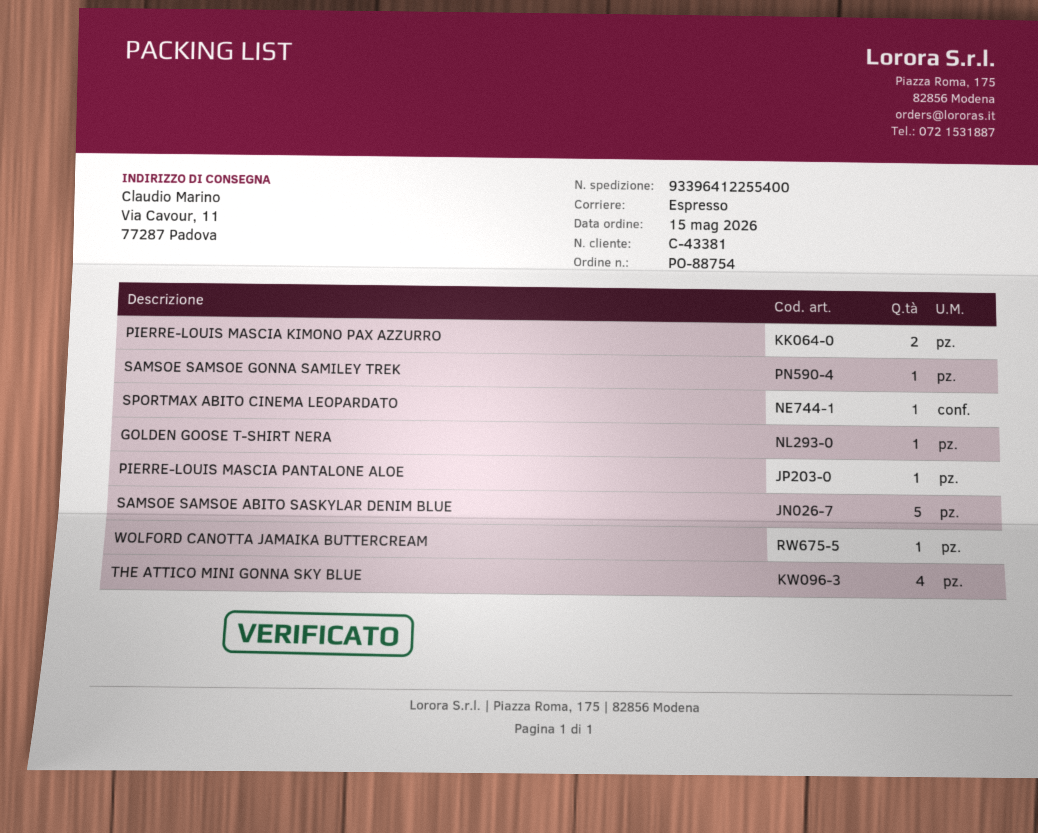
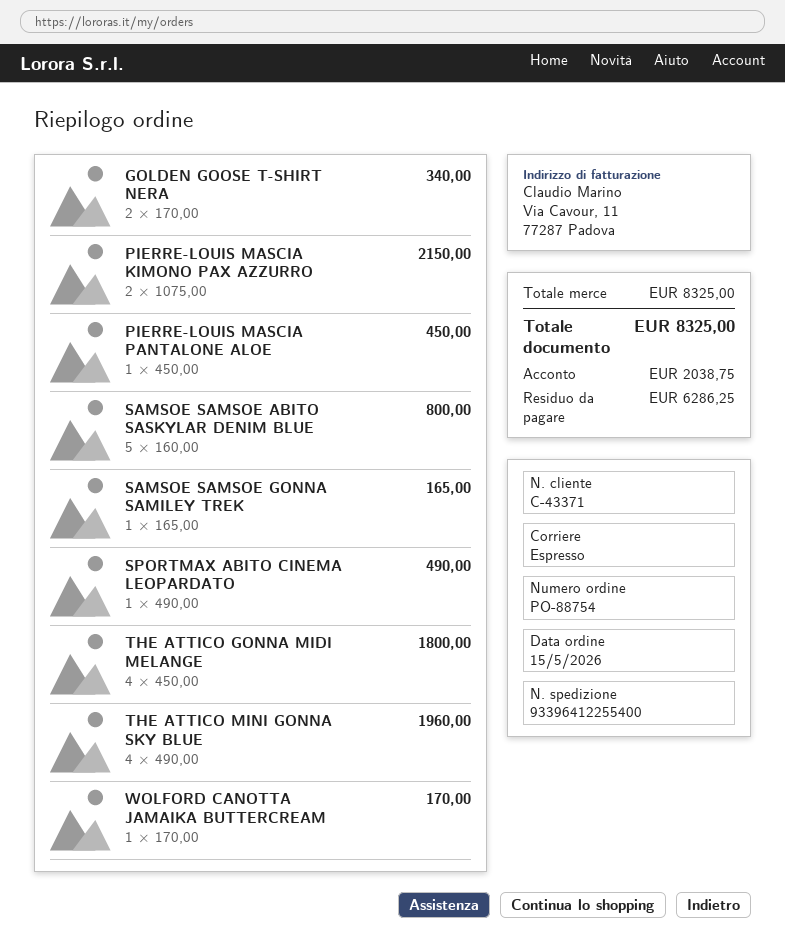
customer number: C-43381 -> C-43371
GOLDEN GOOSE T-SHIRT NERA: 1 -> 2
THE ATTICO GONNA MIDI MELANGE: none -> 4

==

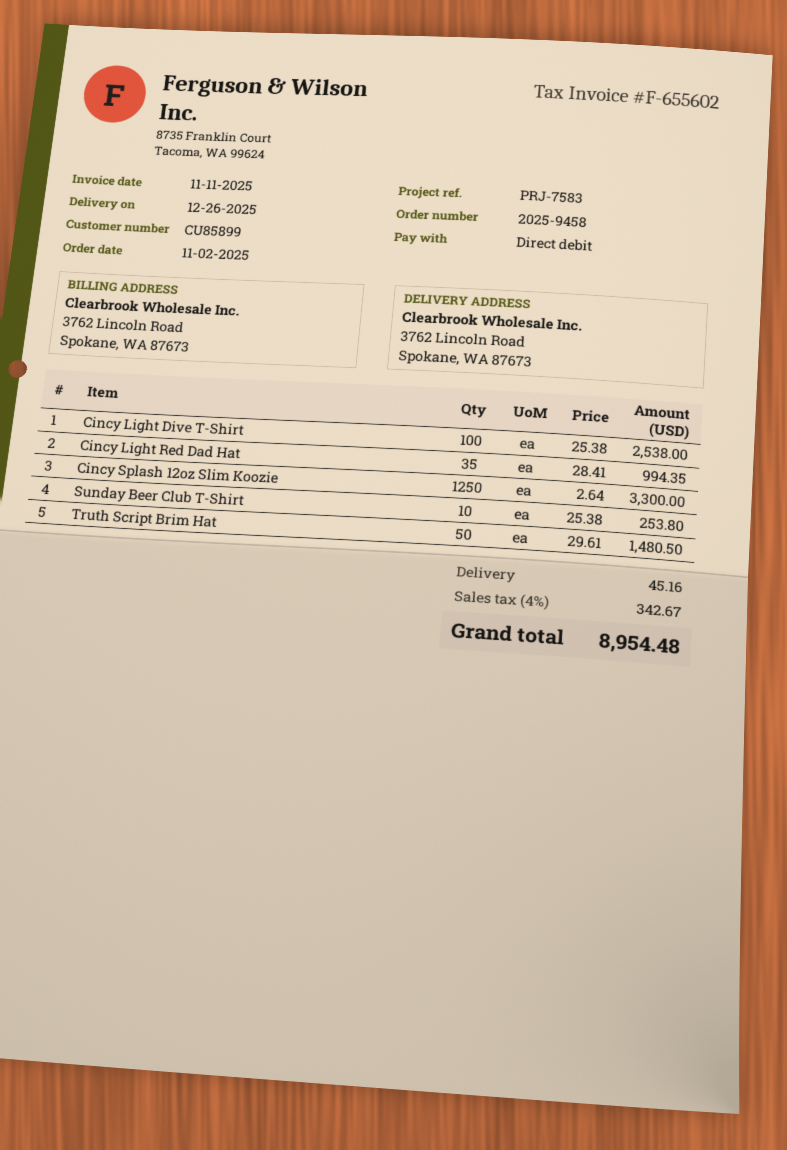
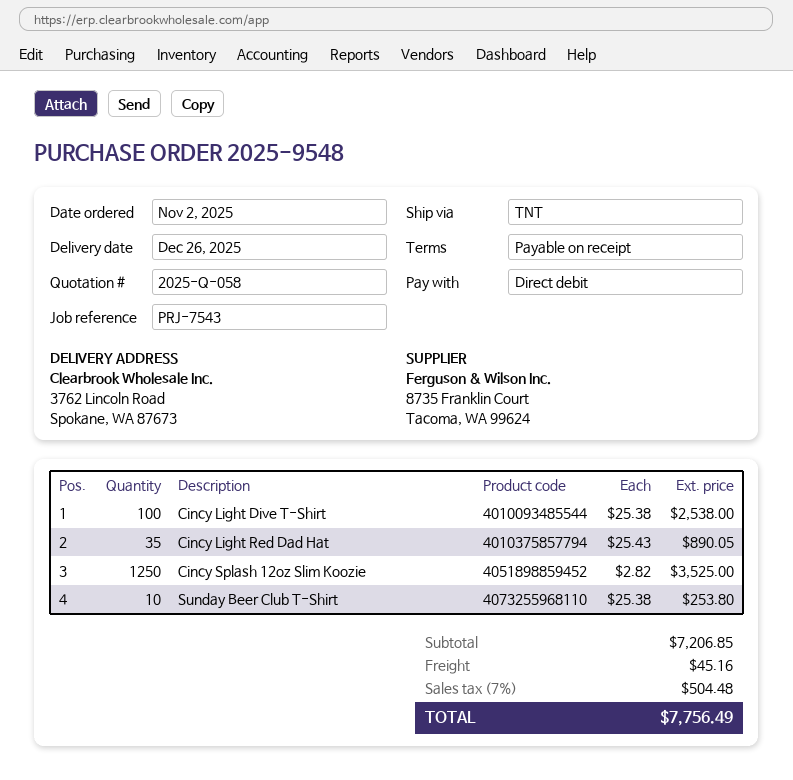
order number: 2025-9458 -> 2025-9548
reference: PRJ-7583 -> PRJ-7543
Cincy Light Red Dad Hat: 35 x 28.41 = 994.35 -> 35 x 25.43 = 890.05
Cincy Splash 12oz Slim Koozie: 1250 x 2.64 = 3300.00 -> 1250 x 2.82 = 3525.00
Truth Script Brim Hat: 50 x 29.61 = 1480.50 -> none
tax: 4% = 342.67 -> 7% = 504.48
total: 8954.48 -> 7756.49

▸ **PROMPT**: Could you repeat exactly the lines in the listing above from the one with "reference: PRJ-7583 -> PRJ-7543" down to the one with "total: 8954.48 -> 7756.49"? Include both of those lines.

▸ **ANSWER SECTION**:
reference: PRJ-7583 -> PRJ-7543
Cincy Light Red Dad Hat: 35 x 28.41 = 994.35 -> 35 x 25.43 = 890.05
Cincy Splash 12oz Slim Koozie: 1250 x 2.64 = 3300.00 -> 1250 x 2.82 = 3525.00
Truth Script Brim Hat: 50 x 29.61 = 1480.50 -> none
tax: 4% = 342.67 -> 7% = 504.48
total: 8954.48 -> 7756.49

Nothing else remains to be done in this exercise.